ABOUT THIS EXERCISE
If pictures appear among the lines below, leave them out while you return exactly the lines from the one with "Holding | 2010: 3.5 -> 3" through the one with "Divers secteurs | 2011: 1.1 -> 1.2".

---------- INPUT RECORDS

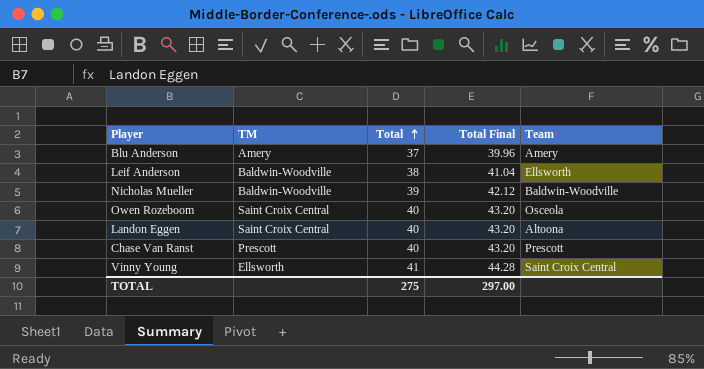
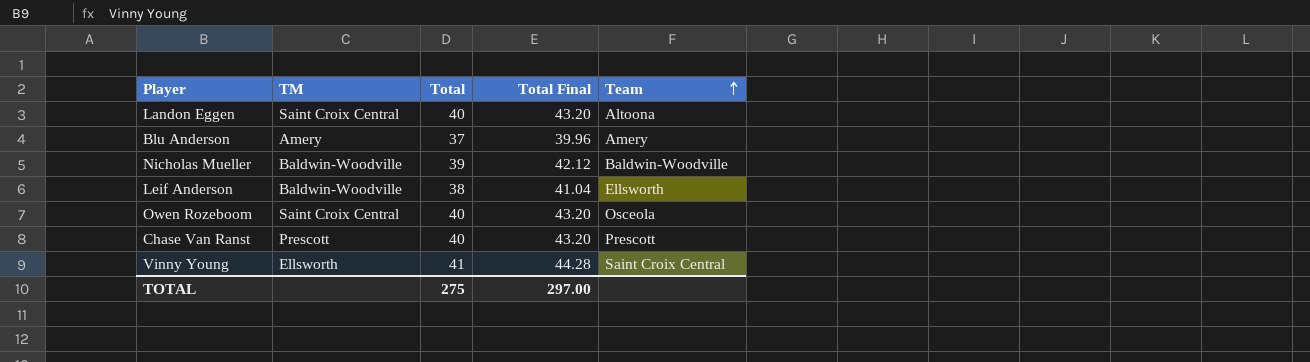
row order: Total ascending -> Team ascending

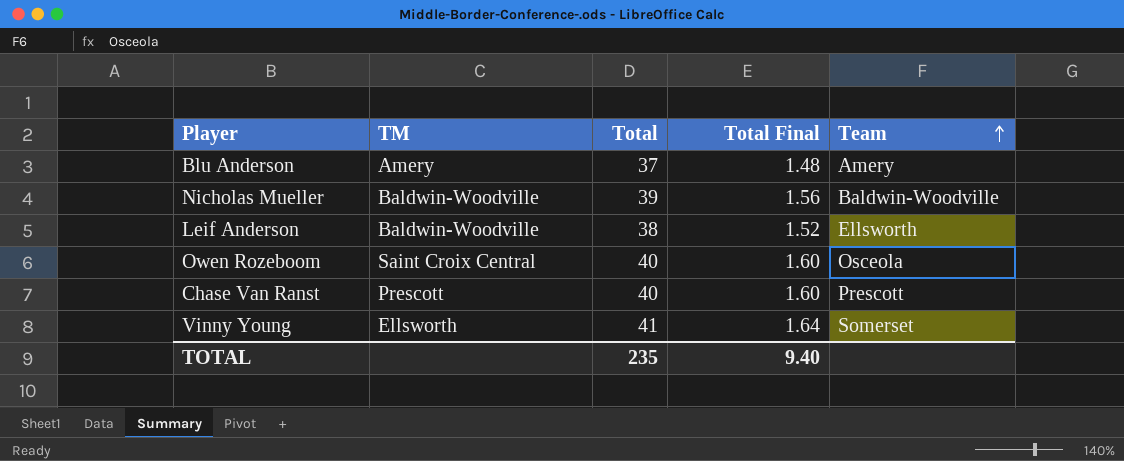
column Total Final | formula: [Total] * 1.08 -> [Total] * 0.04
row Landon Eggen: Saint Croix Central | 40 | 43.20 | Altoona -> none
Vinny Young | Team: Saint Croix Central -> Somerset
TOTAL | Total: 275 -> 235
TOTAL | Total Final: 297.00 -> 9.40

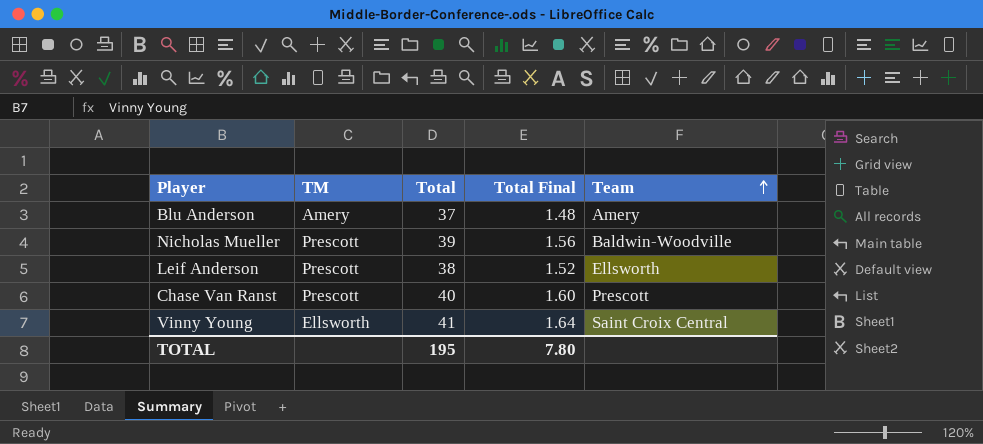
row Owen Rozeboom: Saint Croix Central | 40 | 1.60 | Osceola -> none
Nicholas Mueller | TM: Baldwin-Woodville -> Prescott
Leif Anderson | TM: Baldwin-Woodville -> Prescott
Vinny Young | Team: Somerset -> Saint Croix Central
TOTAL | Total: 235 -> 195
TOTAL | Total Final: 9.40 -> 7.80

--------------------
---------- INPUT RECORDS

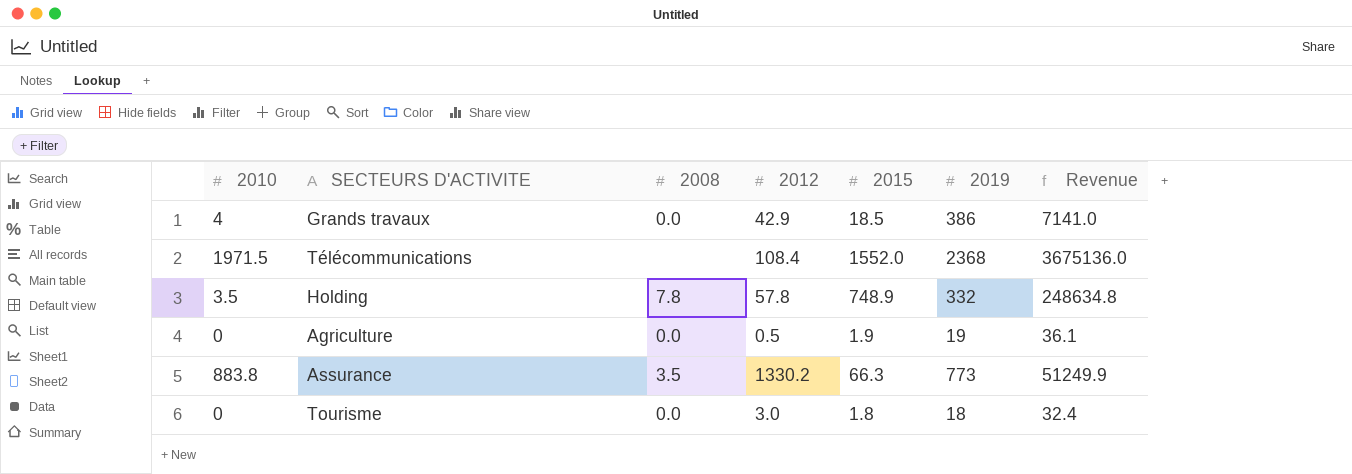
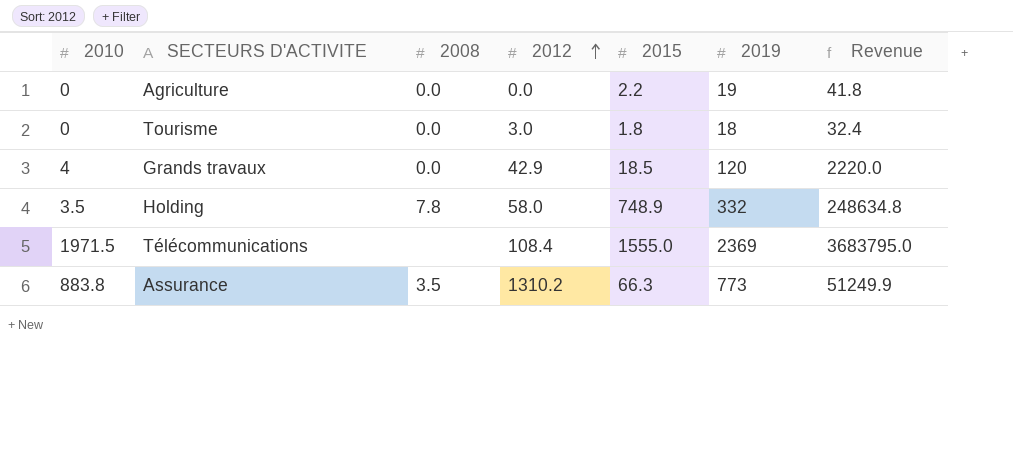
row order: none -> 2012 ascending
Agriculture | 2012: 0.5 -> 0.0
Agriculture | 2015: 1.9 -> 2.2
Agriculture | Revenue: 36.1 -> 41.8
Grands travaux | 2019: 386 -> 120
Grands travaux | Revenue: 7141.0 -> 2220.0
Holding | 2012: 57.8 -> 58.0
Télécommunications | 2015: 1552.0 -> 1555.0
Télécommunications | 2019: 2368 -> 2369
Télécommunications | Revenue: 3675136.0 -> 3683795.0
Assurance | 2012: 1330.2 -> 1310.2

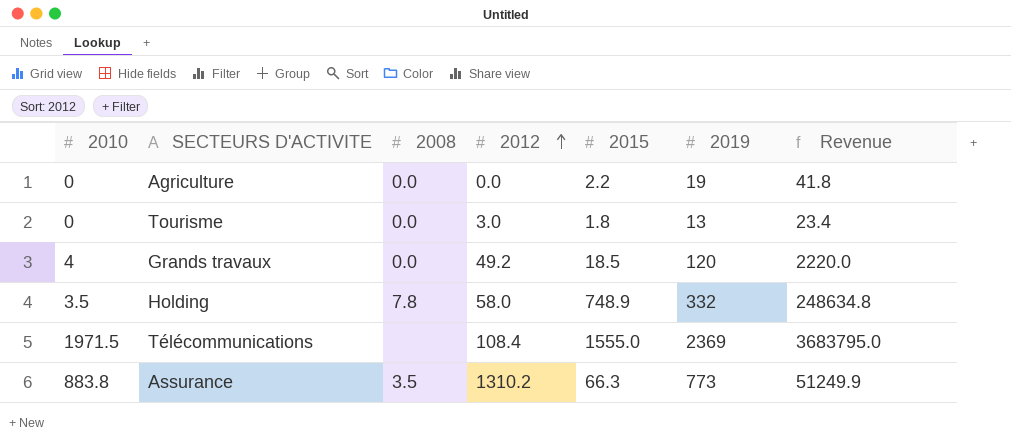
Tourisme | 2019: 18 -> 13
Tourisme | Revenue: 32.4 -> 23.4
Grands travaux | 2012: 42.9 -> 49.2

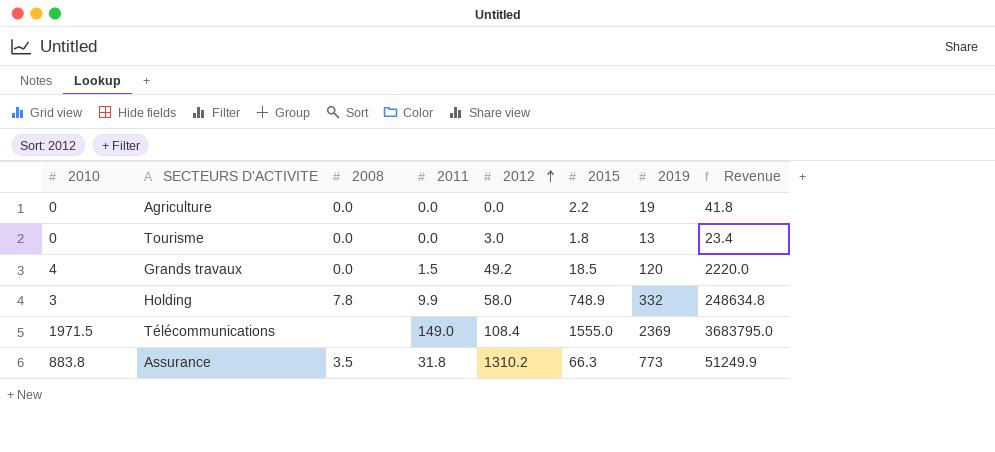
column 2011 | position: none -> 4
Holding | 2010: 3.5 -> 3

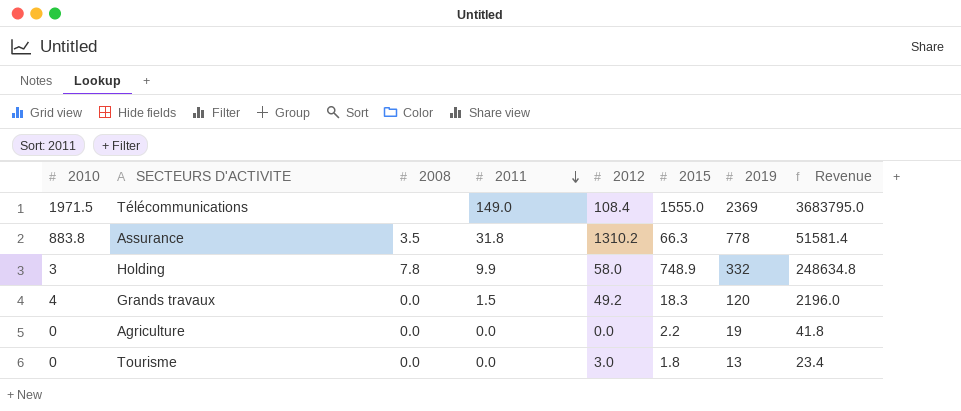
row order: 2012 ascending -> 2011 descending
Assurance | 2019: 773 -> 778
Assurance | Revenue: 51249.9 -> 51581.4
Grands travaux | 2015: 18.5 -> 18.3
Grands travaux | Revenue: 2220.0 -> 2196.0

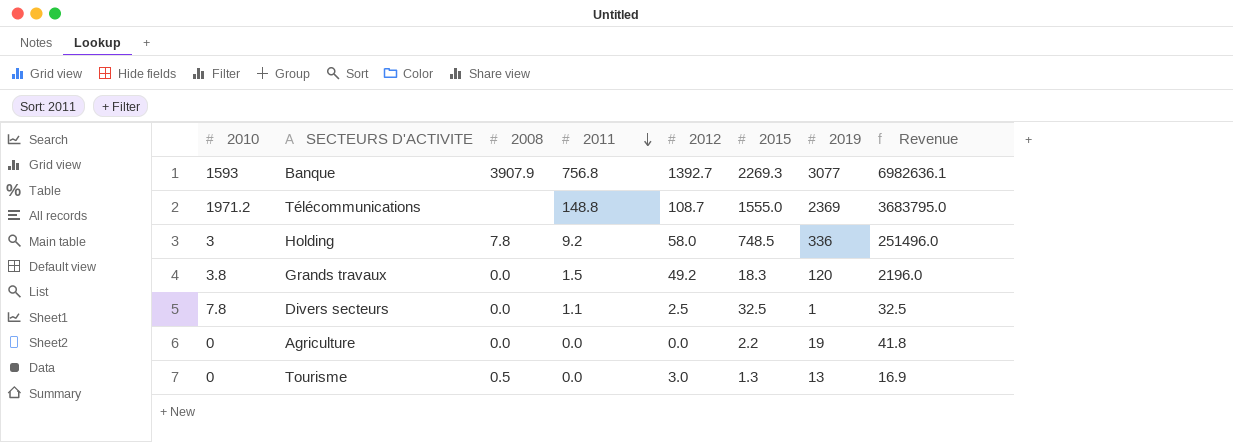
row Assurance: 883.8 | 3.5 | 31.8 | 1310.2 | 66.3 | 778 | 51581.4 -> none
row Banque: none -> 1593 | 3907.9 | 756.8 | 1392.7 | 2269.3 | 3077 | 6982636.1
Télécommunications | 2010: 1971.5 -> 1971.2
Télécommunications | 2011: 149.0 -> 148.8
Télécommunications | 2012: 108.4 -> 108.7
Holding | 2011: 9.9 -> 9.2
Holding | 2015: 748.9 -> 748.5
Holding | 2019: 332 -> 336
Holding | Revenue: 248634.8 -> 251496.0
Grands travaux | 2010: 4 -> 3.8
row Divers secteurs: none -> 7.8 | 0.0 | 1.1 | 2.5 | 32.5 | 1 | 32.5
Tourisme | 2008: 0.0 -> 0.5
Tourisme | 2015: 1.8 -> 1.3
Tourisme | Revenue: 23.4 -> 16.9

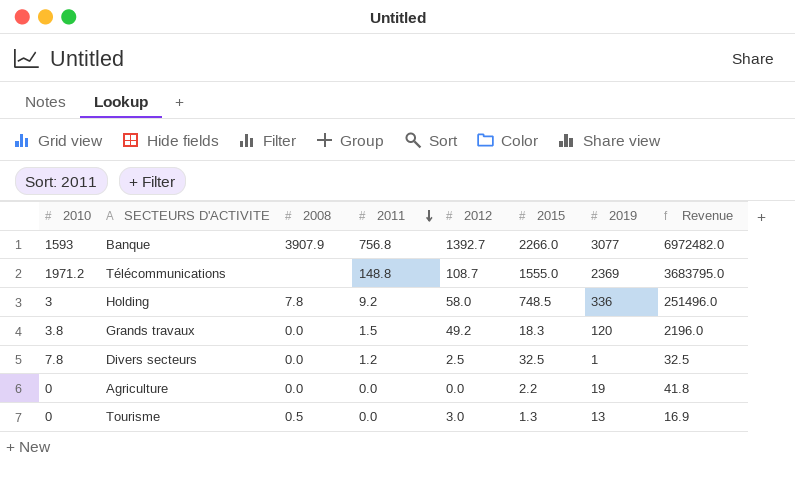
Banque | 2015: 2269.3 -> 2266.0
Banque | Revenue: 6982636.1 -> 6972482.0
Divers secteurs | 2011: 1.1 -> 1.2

--------------------

SOLVED EXERCISE
Holding | 2010: 3.5 -> 3

row order: 2012 ascending -> 2011 descending
Assurance | 2019: 773 -> 778
Assurance | Revenue: 51249.9 -> 51581.4
Grands travaux | 2015: 18.5 -> 18.3
Grands travaux | Revenue: 2220.0 -> 2196.0

row Assurance: 883.8 | 3.5 | 31.8 | 1310.2 | 66.3 | 778 | 51581.4 -> none
row Banque: none -> 1593 | 3907.9 | 756.8 | 1392.7 | 2269.3 | 3077 | 6982636.1
Télécommunications | 2010: 1971.5 -> 1971.2
Télécommunications | 2011: 149.0 -> 148.8
Télécommunications | 2012: 108.4 -> 108.7
Holding | 2011: 9.9 -> 9.2
Holding | 2015: 748.9 -> 748.5
Holding | 2019: 332 -> 336
Holding | Revenue: 248634.8 -> 251496.0
Grands travaux | 2010: 4 -> 3.8
row Divers secteurs: none -> 7.8 | 0.0 | 1.1 | 2.5 | 32.5 | 1 | 32.5
Tourisme | 2008: 0.0 -> 0.5
Tourisme | 2015: 1.8 -> 1.3
Tourisme | Revenue: 23.4 -> 16.9

Banque | 2015: 2269.3 -> 2266.0
Banque | Revenue: 6982636.1 -> 6972482.0
Divers secteurs | 2011: 1.1 -> 1.2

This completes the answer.